======== Source data ========

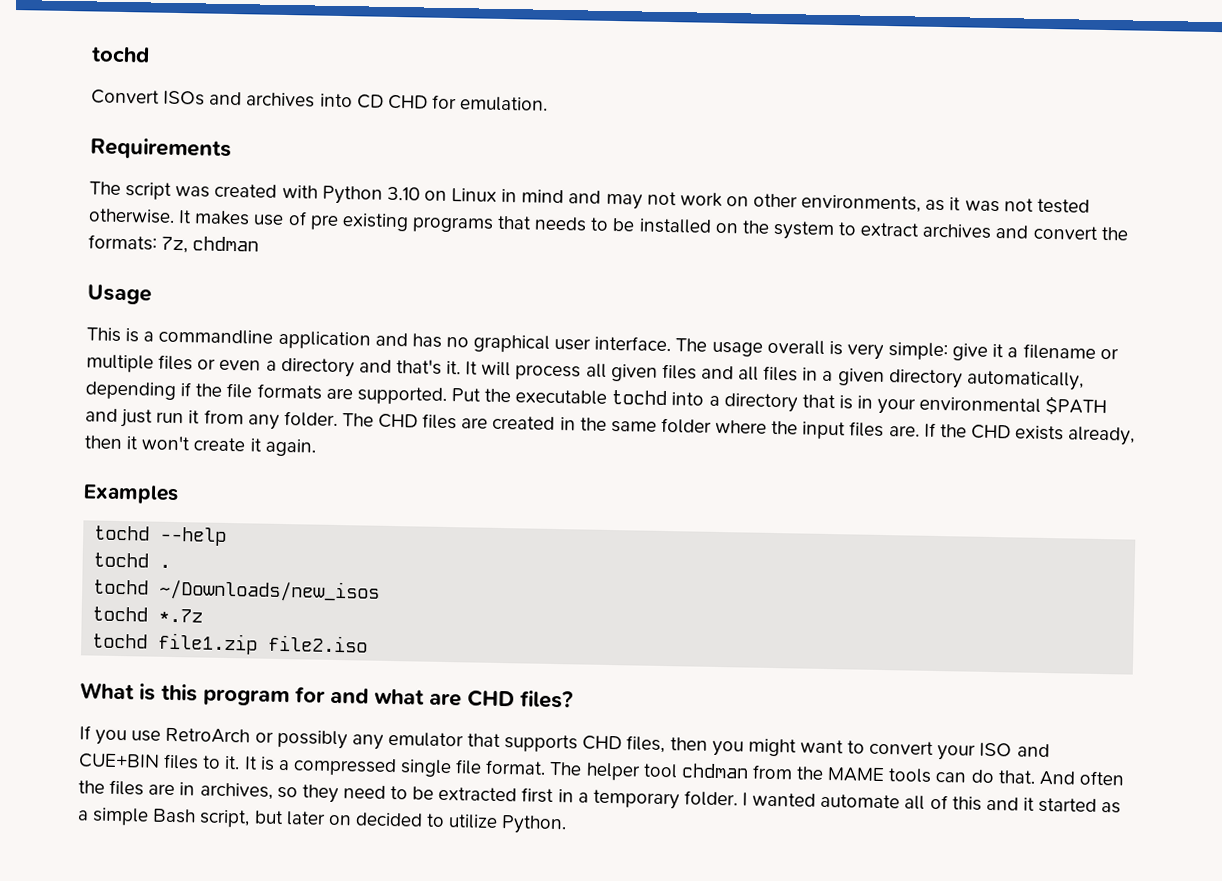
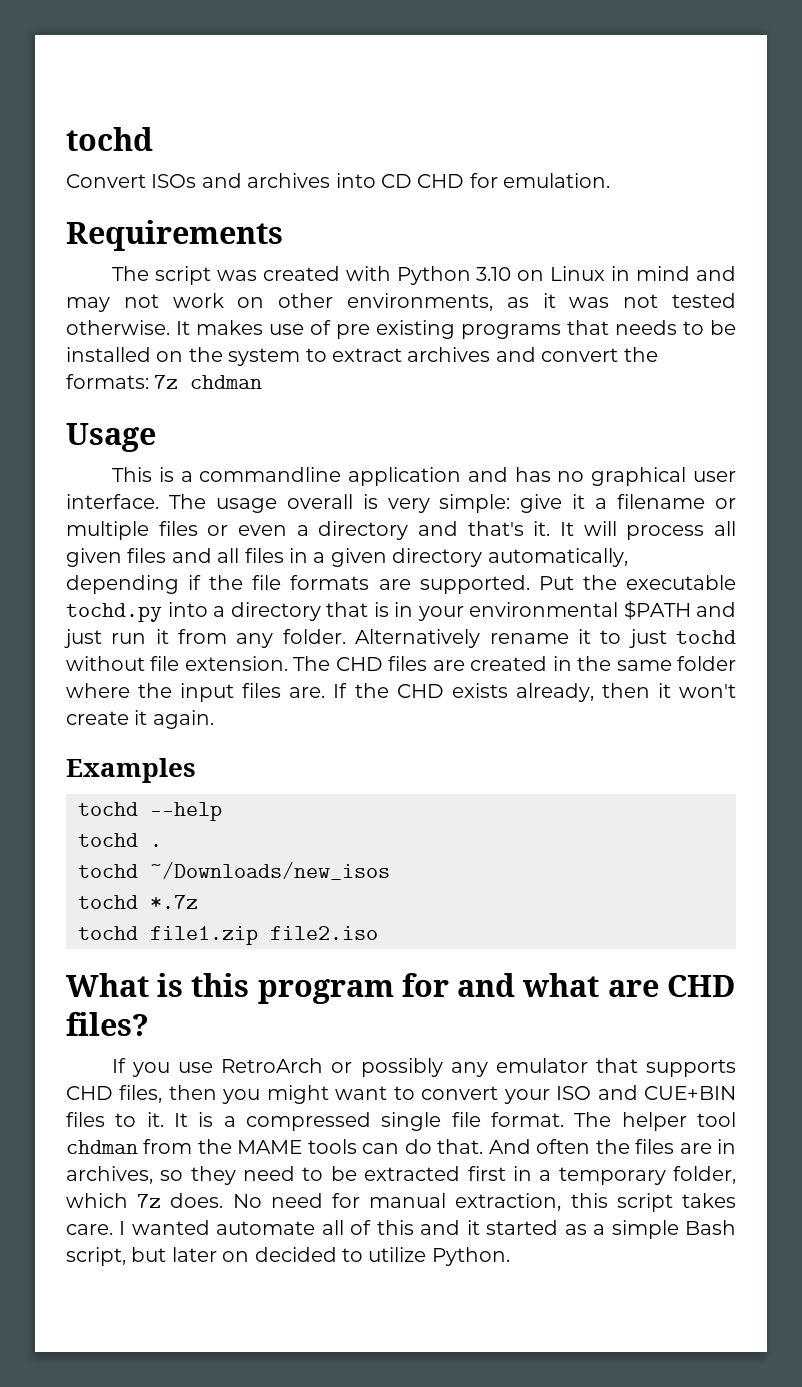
[161,236,189,254] 7z, -> [154,375,179,389] 7z
[611,390,668,406] tochd -> [66,603,162,622] tochd.py
(338, 418) none -> [355,629,737,648] [66,656,288,671] Alternatively rename it to just tochd without file extension.
[683,790,738,807] folder. -> [673,1166,737,1184] [66,1193,736,1212] [66,1224,113,1235] folder, which 7z does. No need for manual extraction, this script takes care.

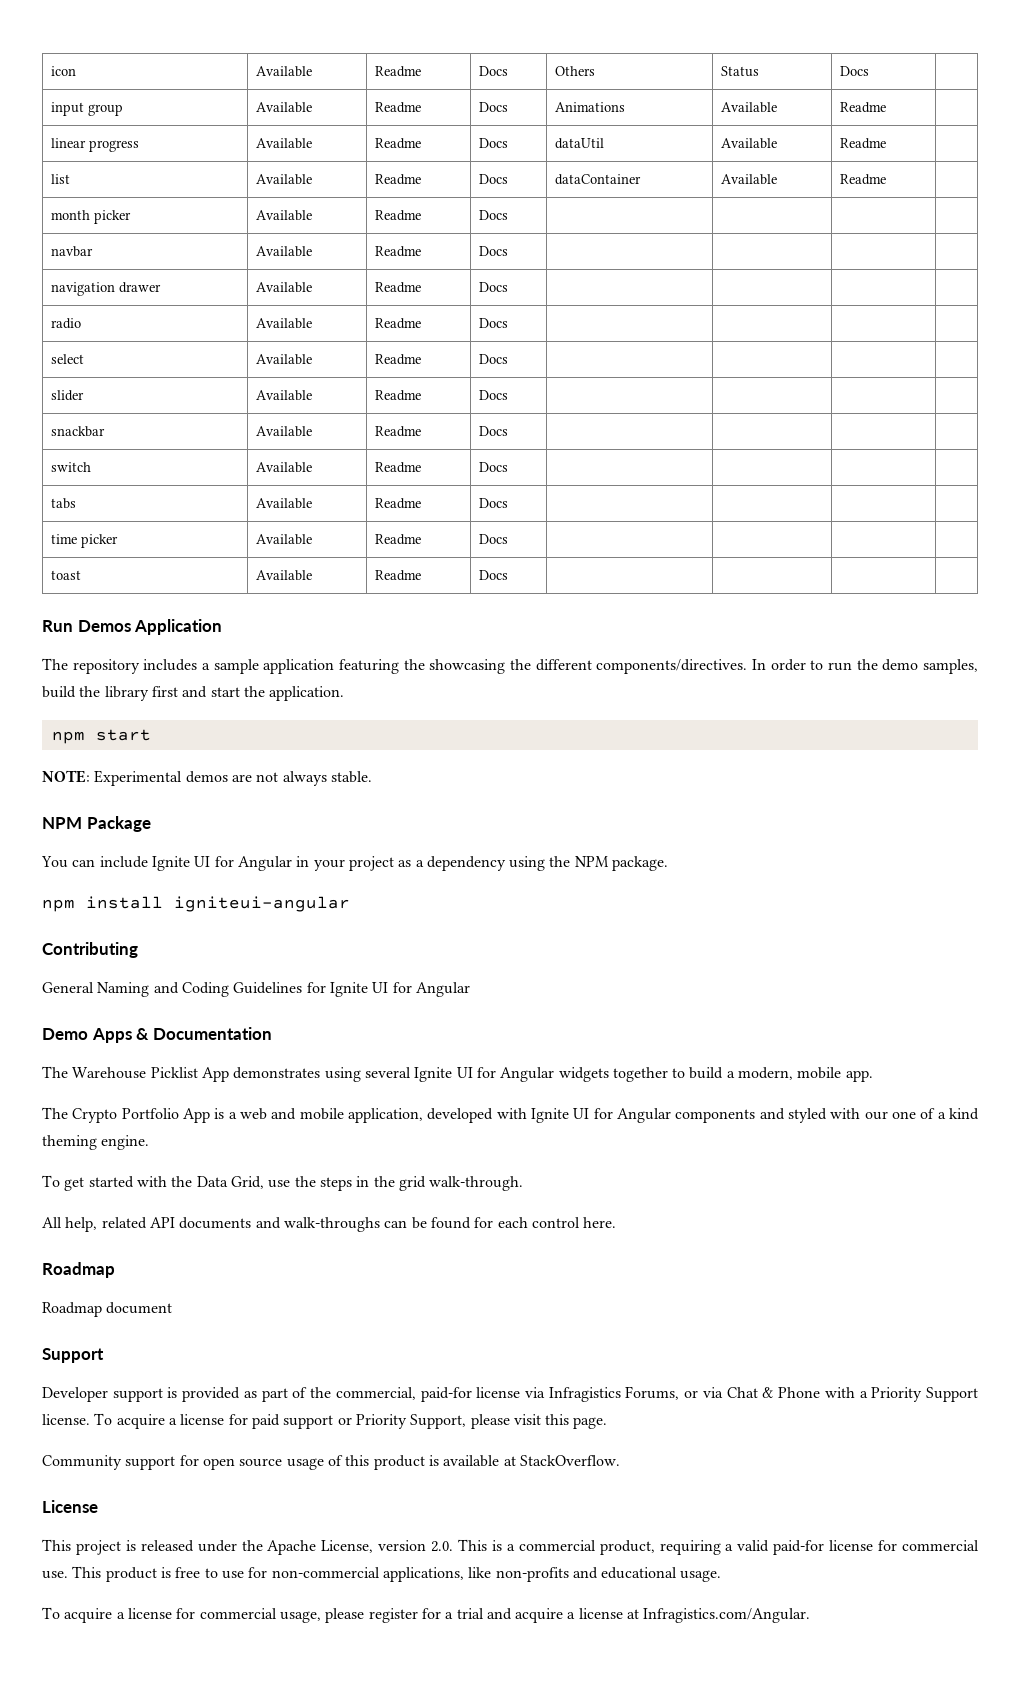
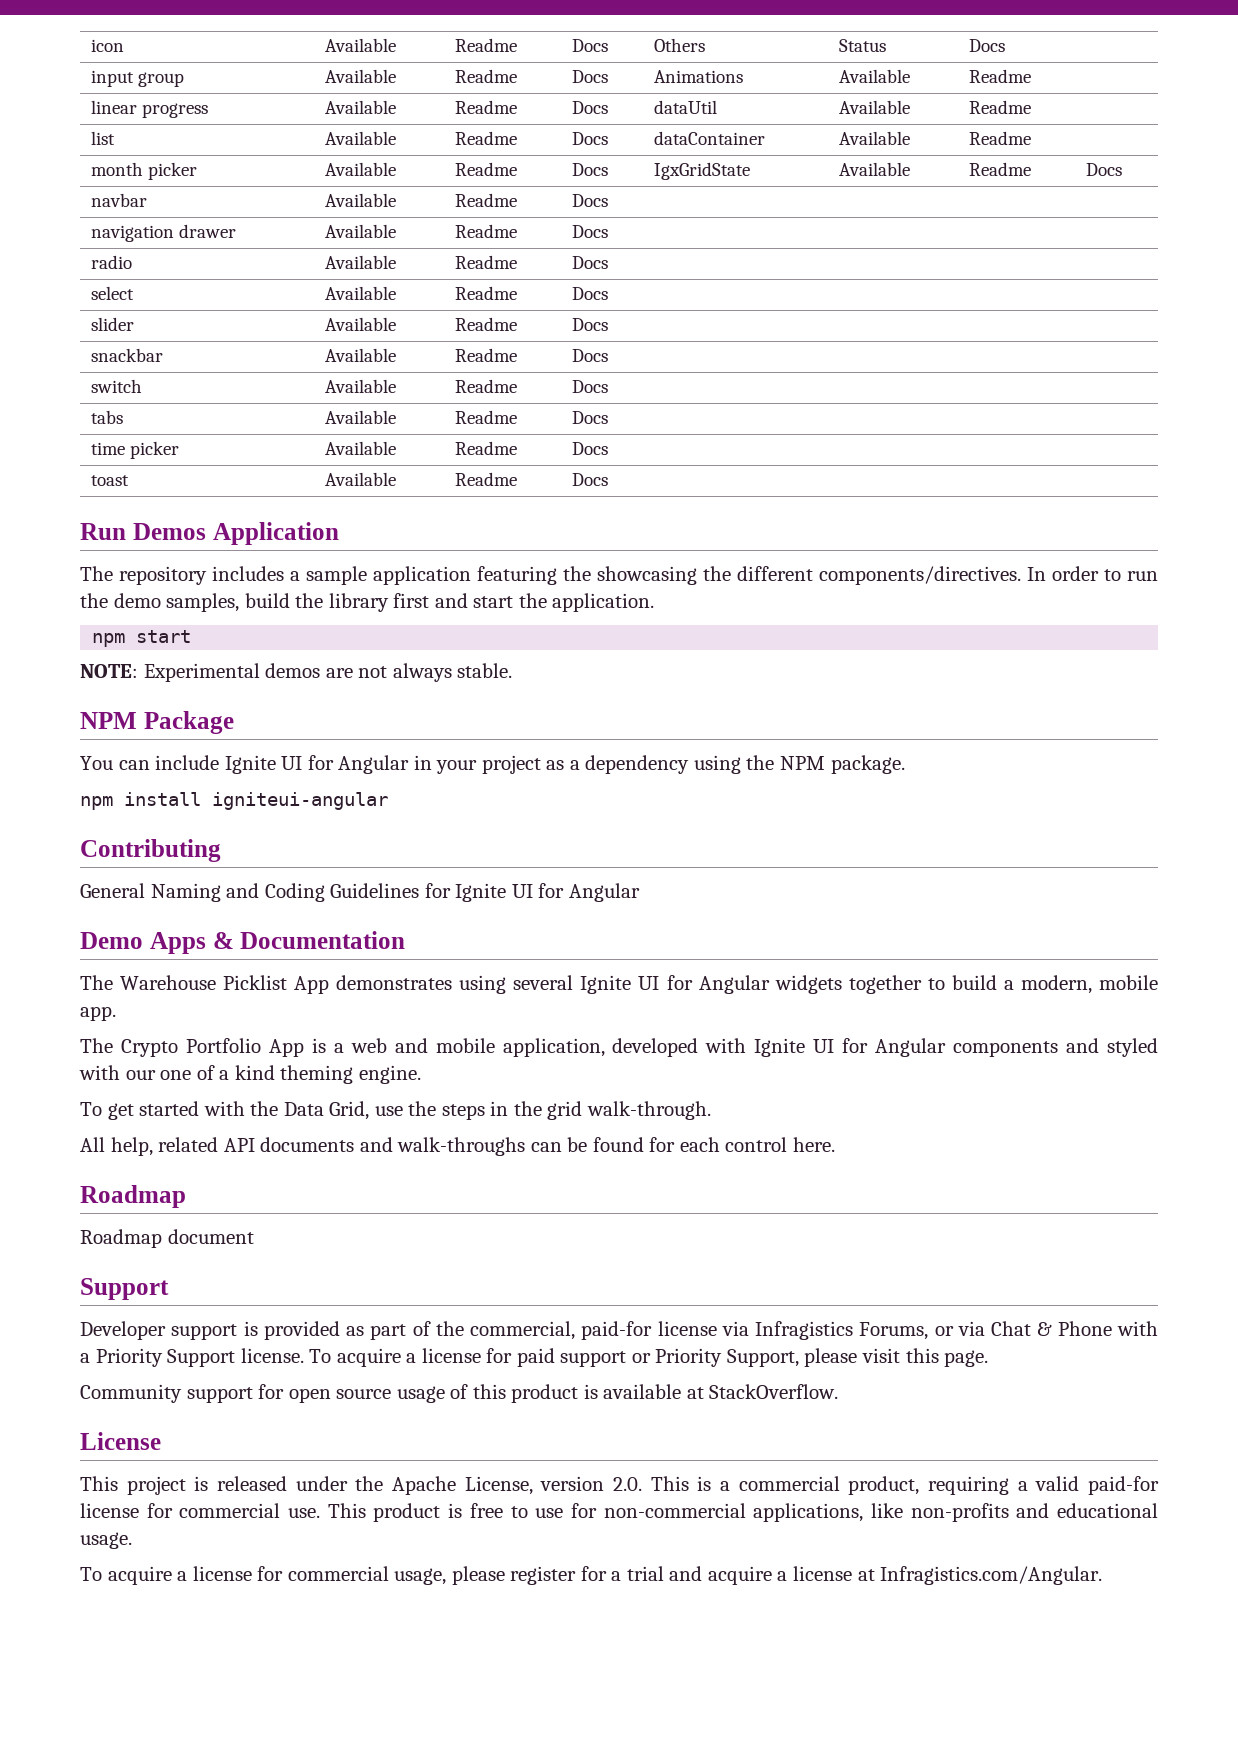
(509, 215) | | | -> [653,162,750,180] [838,162,910,176] [968,162,1031,176] [1085,163,1122,176] IgxGridState | Available | Readme | Docs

========

### Task prompt
Return only the lines from the one that contains "[611,390,668,406] tochd ->" through the closing line of the data, inclusive, reproduced exactly and with every picture left out.

### Reply
[611,390,668,406] tochd -> [66,603,162,622] tochd.py
(338, 418) none -> [355,629,737,648] [66,656,288,671] Alternatively rename it to just tochd without file extension.
[683,790,738,807] folder. -> [673,1166,737,1184] [66,1193,736,1212] [66,1224,113,1235] folder, which 7z does. No need for manual extraction, this script takes care.

(509, 215) | | | -> [653,162,750,180] [838,162,910,176] [968,162,1031,176] [1085,163,1122,176] IgxGridState | Available | Readme | Docs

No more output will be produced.